Dünyaya ve insanlığa rağmen Filistin’i ‘açık cezaevi’ne çeviren İsrail, Birleşmiş Milletler’in (BM) “Gazze’ye ablukayı kaldır” şeklindeki ikazlarına da kulak asmıyor.
Aslında bu konu İsrail’de içten içe bir tartışmanın sebebi. İsrail Başbakanı Ehud Olmert, son günlerde yaptığı çeşitli açıklamalarda ‘İşgal öncesi topraklarımıza dönelim, Filistinlilerle barışalım’ anlamında sözler sarf ediyor.
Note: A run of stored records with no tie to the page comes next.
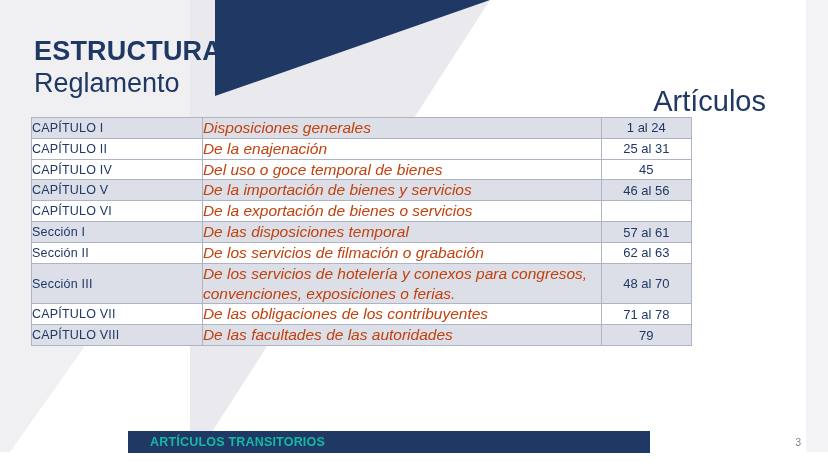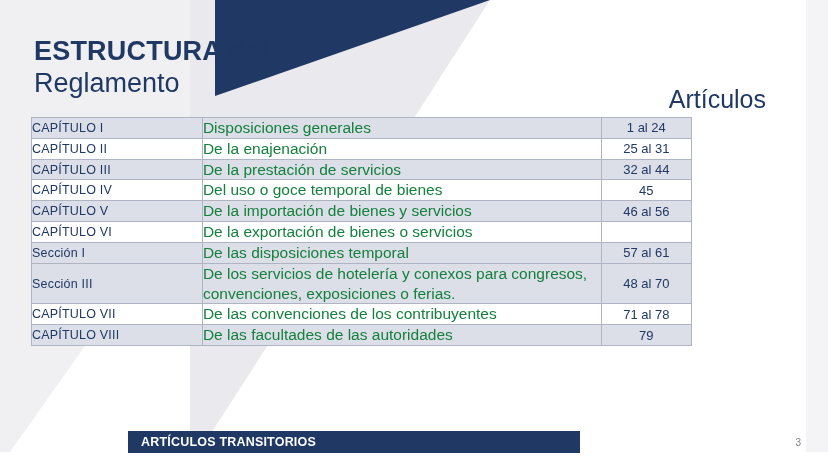--- a/index.html
+++ b/index.html
@@ -82,7 +82,7 @@
     position: absolute;
     right: 62px;
     top: 85px;
-    font-size: 25px;
+    font-size: 29px;
     color: #1f3864;
     z-index: 6;
   }

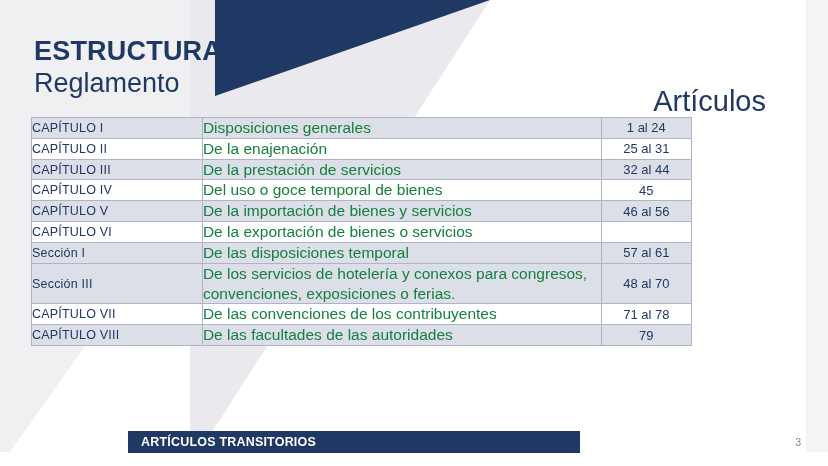--- a/index.html
+++ b/index.html
@@ -112,9 +112,10 @@
   td.c-desc {
     width: 440px;
     font-size: 15.5px;
-    color: #15803d;
+    color: #c2410c;
     padding: 6px 0 6px 10px;
     line-height: 1.28;
+    font-style: italic;
   }
   td.c-art {
     width: 100px;

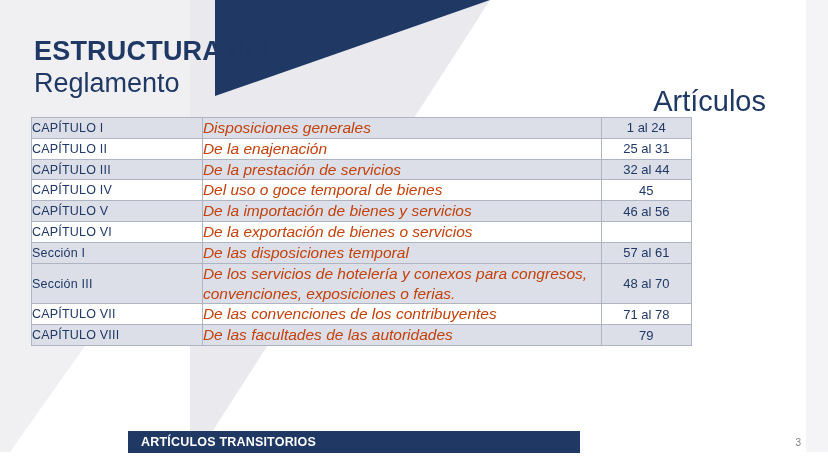--- a/index.html
+++ b/index.html
@@ -189,11 +189,6 @@
           <td class="c-desc">De la enajenación</td>
           <td class="c-art">25 al 31</td>
         </tr>
-        <tr class="shaded">
-          <td class="c-chapter">CAPÍTULO III</td>
-          <td class="c-desc">De la prestación de servicios</td>
-          <td class="c-art">32  al  44</td>
-        </tr>
         <tr class="plain">
           <td class="c-chapter">CAPÍTULO IV</td>
           <td class="c-desc">Del uso o goce temporal de bienes</td>

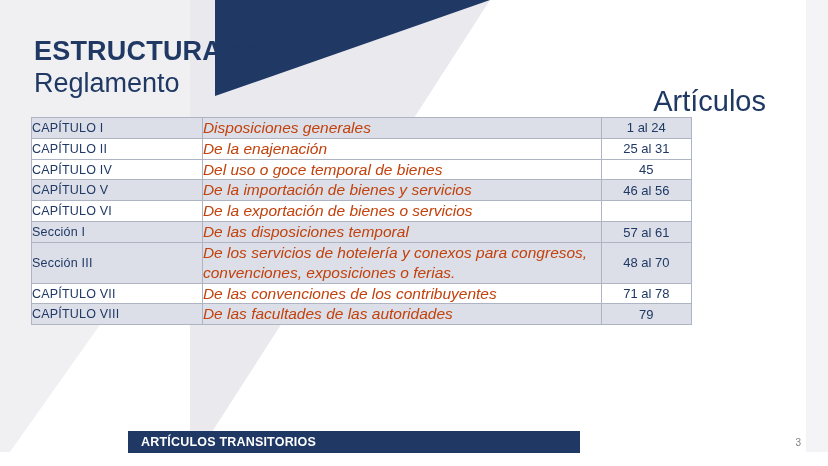--- a/index.html
+++ b/index.html
@@ -209,6 +209,11 @@
           <td class="c-desc">De las disposiciones temporal</td>
           <td class="c-art">57 al 61</td>
         </tr>
+        <tr class="plain">
+          <td class="c-chapter">Sección II</td>
+          <td class="c-desc">De los servicios de filmación o grabación</td>
+          <td class="c-art">62 al 63</td>
+        </tr>
         <tr class="shaded">
           <td class="c-chapter">Sección III</td>
           <td class="c-desc">De los servicios de hotelería y conexos para congresos, convenciones, exposiciones o ferias.</td>

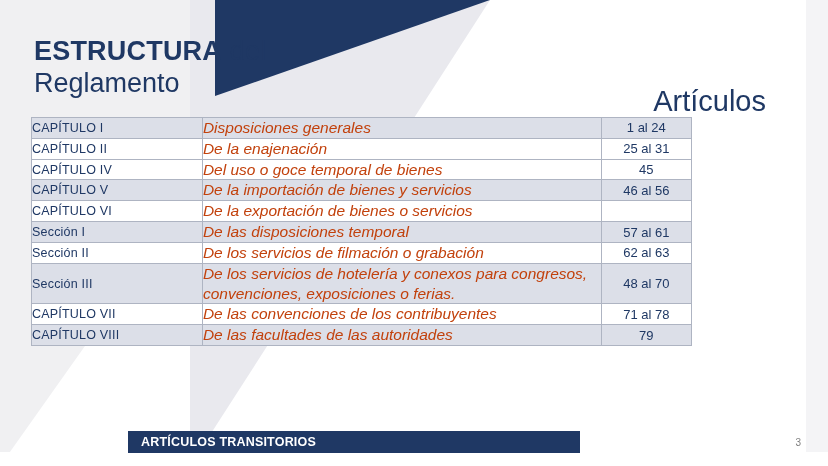--- a/index.html
+++ b/index.html
@@ -221,7 +221,7 @@
         </tr>
         <tr class="plain">
           <td class="c-chapter">CAPÍTULO VII</td>
-          <td class="c-desc">De las  convenciones   de los  contribuyentes</td>
+          <td class="c-desc">De las  obligaciones   de los  contribuyentes</td>
           <td class="c-art">71 al 78</td>
         </tr>
         <tr class="shaded">

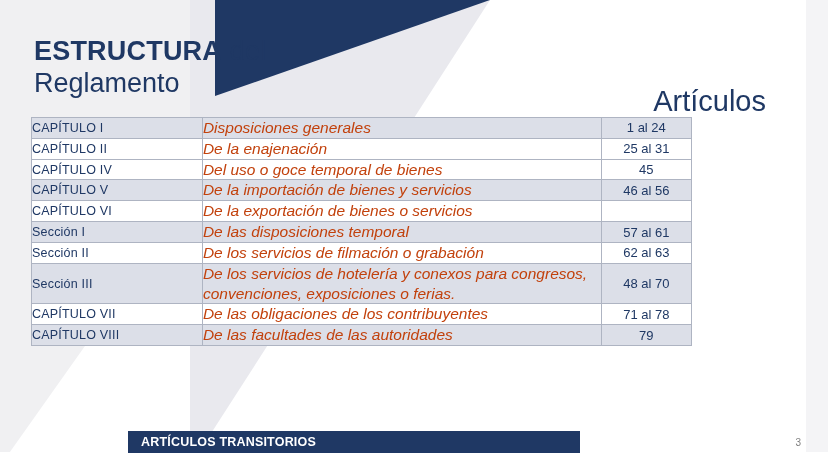--- a/index.html
+++ b/index.html
@@ -136,15 +136,15 @@
     position: absolute;
     left: 128px;
     top: 431px;
-    width: 452px;
+    width: 522px;
     height: 22px;
     background: #1f3864;
-    color: #ffffff;
+    color: #14b8a6;
     font-size: 12.5px;
     font-weight: bold;
     display: flex;
     align-items: center;
-    padding-left: 13px;
+    padding-left: 22px;
     box-sizing: border-box;
     letter-spacing: 0.2px;
     z-index: 8;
Samimî olup olmadığı tartışılır, ama gelinen noktada böyle bir açıklamaya mecbur kaldığını söylemek de mümkündür.
İslâm dünyası, dünyayı da sarsan krizle meşgul olurken, ‘komşu’sunu unutmuş görünüyor. “Komşusu açken tok yatan bizden değildir” Hadis-i Şerifini bilen insanların, Filistin’de yaşanan sıkıntılar karşısında tepkisiz kalması mümkün müdür?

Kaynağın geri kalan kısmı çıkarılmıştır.